Single by Erreway

from the album Tiempo
- Released: 2003
- Genre: Pop rock
- Length: 3:00
- Label: Sony Music
- Songwriter(s): Cris Morena, Silvio Furmansky
- Producer(s): Cris Morena

Erreway singles chronology
| "Será Porque Te Quiero" (2003) | "Te Soñé" (2003) | "Tiempo" (2003) |

= Te Soñé =

2002 single by Erreway

"Te Soñé" (I Dreamed You) is a pop rock song performed by Argentine band Erreway, featuring Felipe Colombo as the lead vocalist. Camila Bordonaba, Luisana Lopilato and Benjamín Rojas recorded back vocals for the song. It was written by Rebelde Way and Erreway creator Cris Morena and Silvio Furmansky in 2003, and appeared on the band's second album Tiempo. "Te Soñé" was recorded and released in 2003, but then re–released in 2003 as one of Tiempo singles, when a real success came.

== Other appearances ==
The song was used in the television series Rebelde Way in numerous occasions.
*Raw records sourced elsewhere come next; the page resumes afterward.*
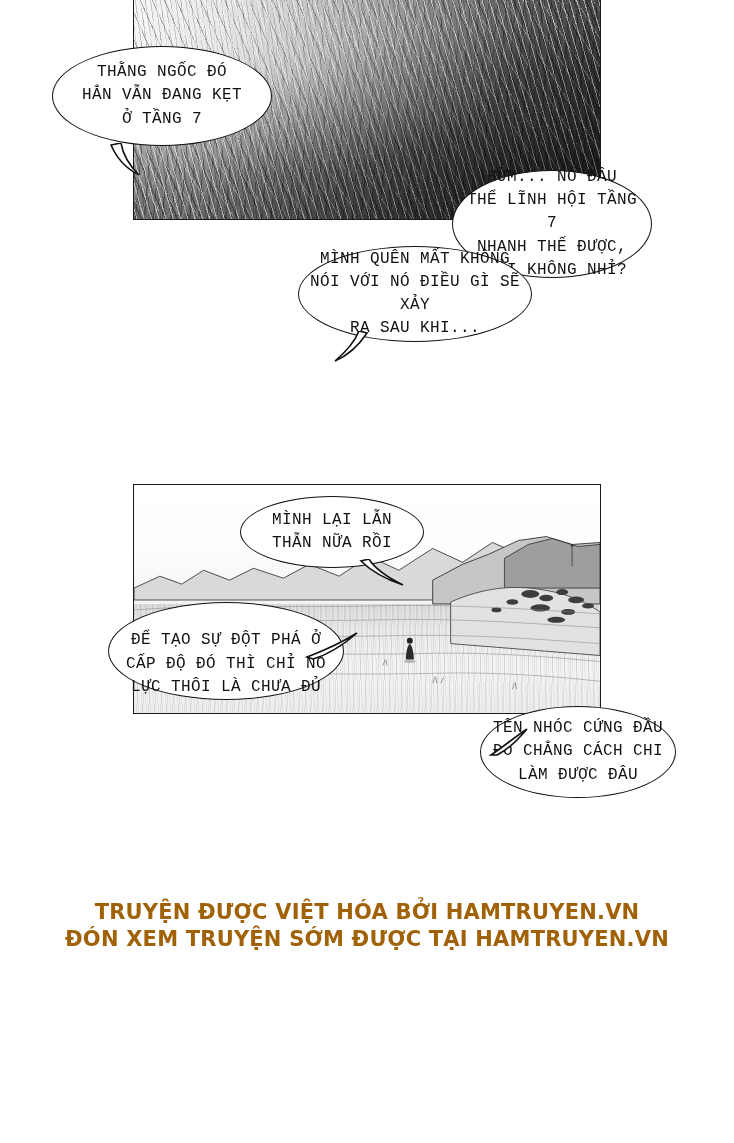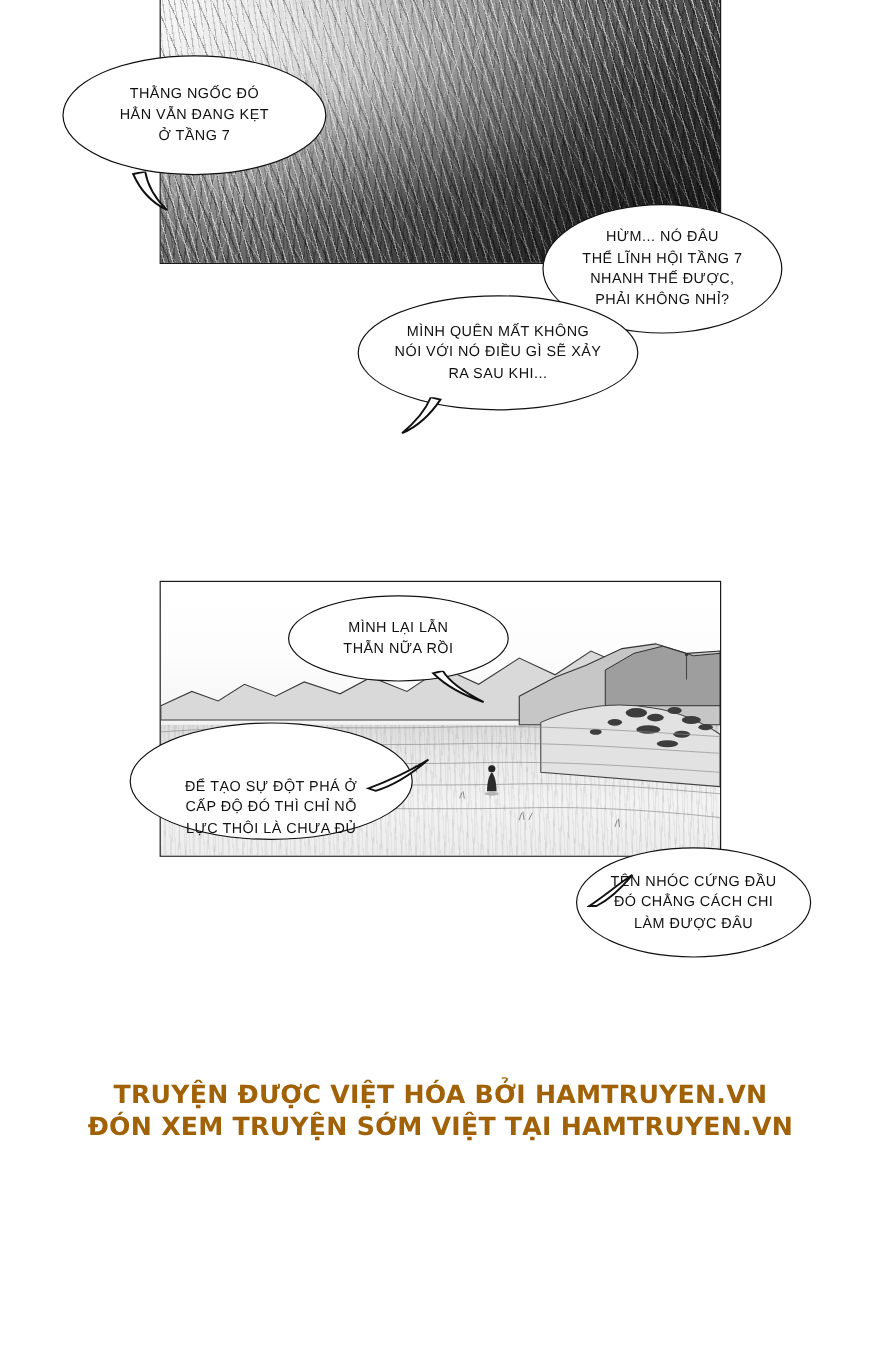--- a/index.html
+++ b/index.html
@@ -108,8 +108,8 @@
   .balloon p {
     margin: 0;
     color: #111111;
-    font-family: Liberation Sans, sans-serif;
-    font-size: 12px;
+    font-family: Liberation Mono, monospace;
+    font-size: 16px;
     line-height: 1.45;
     letter-spacing: 0.4px;
     white-space: pre-line;

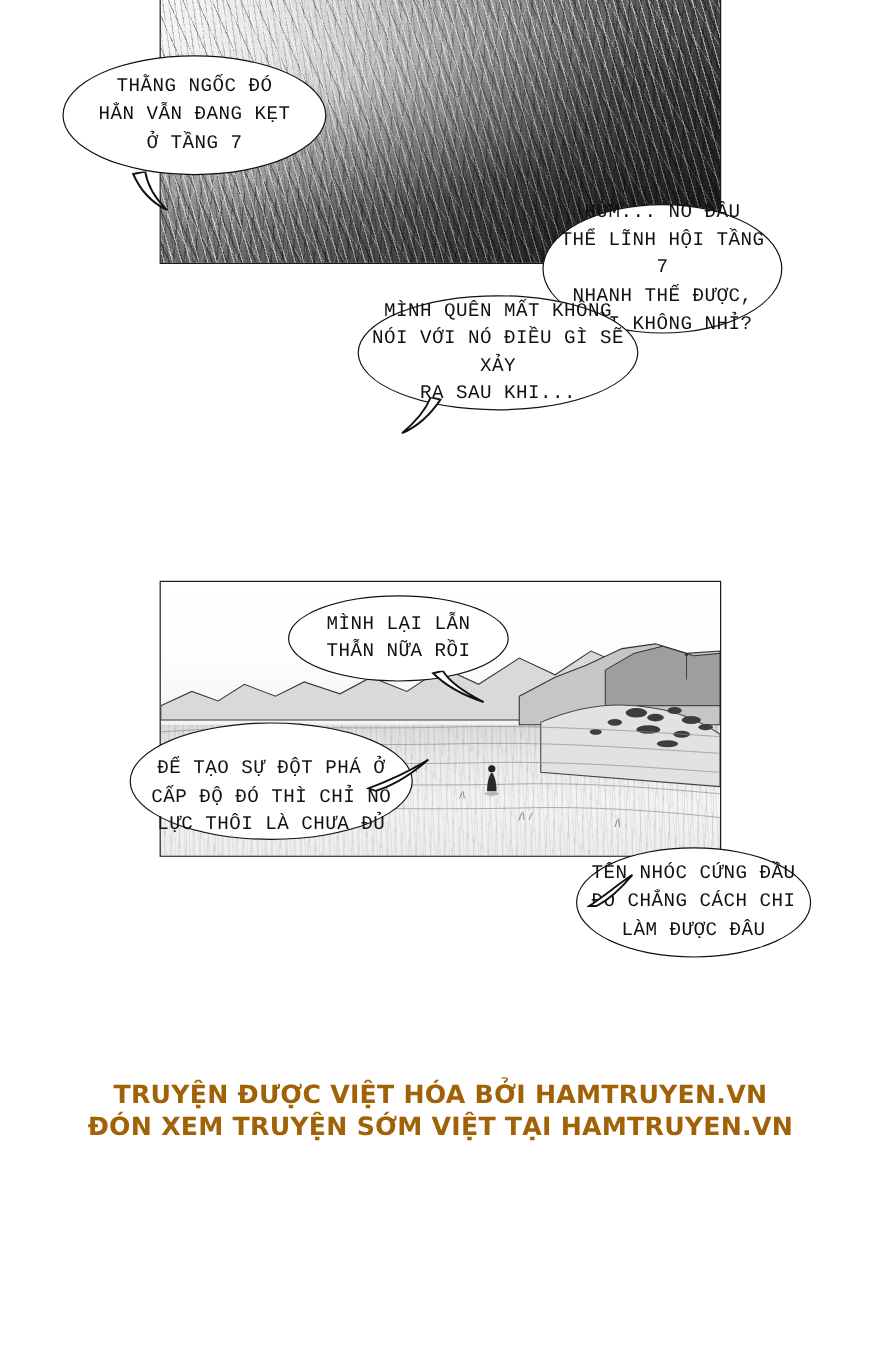--- a/index.html
+++ b/index.html
@@ -267,7 +267,7 @@
   </div>
 
   <div class="credit" id="credit-line-1">TRUYỆN ĐƯỢC VIỆT HÓA BỞI HAMTRUYEN.VN</div>
-  <div class="credit" id="credit-line-2">ĐÓN XEM TRUYỆN SỚM VIỆT TẠI HAMTRUYEN.VN</div>
+  <div class="credit" id="credit-line-2">ĐÓN XEM TRUYỆN SỚM ĐƯỢC TẠI HAMTRUYEN.VN</div>
 
 </div>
Besides Tiempo, it appeared on every compilation album released by Erreway — Erreway en Concierto (2006), El Disco de Rebelde Way (2006) and Erreway presenta su caja recopilatoria (2007). Although it was included on Tiempo (2003), the song was performed on the Erreway en Grand Rex tour (2002).

== Music video ==
Directed by Erreway and Rebelde Way creator Cris Morena, the video features Felipe Colombo and Luisana Lopilato, with their clothes changing colours in red, yellow and green, the colours of traffic light.